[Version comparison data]
________________

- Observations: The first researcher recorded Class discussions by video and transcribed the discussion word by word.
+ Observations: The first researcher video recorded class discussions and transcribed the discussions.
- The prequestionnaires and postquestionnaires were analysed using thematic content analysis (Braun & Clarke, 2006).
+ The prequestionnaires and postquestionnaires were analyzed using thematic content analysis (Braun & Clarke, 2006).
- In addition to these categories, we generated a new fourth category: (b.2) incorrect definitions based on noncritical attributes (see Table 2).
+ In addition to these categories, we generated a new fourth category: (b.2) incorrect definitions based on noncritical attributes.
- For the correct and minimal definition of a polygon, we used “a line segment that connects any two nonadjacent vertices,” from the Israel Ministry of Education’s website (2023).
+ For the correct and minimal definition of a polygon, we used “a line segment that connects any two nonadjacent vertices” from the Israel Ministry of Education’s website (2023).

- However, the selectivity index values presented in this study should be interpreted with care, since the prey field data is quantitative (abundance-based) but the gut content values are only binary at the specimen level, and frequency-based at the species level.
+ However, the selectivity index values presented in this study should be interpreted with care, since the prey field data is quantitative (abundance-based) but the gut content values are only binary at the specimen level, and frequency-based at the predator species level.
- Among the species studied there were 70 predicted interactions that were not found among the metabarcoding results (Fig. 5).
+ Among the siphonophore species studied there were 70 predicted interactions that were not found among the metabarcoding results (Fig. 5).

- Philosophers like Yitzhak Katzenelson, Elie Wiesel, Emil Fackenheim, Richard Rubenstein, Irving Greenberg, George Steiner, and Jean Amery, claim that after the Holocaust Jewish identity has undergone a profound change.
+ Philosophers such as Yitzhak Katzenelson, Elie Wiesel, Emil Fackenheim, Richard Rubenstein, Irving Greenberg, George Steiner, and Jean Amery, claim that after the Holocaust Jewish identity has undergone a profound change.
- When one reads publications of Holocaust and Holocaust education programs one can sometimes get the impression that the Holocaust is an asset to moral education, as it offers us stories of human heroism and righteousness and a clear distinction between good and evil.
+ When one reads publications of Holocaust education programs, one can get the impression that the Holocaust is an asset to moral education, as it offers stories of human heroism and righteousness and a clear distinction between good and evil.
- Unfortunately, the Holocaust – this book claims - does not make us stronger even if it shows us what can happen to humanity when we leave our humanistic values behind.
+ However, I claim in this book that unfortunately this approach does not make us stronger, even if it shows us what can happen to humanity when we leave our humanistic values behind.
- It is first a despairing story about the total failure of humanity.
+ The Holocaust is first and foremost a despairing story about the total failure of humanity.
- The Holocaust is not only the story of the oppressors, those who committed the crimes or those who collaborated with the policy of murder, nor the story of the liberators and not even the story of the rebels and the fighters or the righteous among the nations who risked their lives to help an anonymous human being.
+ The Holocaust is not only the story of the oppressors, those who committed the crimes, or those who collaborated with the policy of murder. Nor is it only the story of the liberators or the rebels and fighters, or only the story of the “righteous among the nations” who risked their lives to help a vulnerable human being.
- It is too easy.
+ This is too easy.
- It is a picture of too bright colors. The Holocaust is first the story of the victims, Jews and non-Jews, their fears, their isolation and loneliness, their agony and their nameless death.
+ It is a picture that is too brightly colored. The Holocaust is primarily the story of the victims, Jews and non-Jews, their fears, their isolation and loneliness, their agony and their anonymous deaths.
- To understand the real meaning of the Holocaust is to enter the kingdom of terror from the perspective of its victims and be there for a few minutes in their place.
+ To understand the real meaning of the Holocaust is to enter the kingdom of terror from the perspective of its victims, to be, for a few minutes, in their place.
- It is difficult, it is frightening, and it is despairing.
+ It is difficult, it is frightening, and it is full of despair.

________________

Every line of the entries above that contains the word "murder" must be tallied, and the number alone reported.

2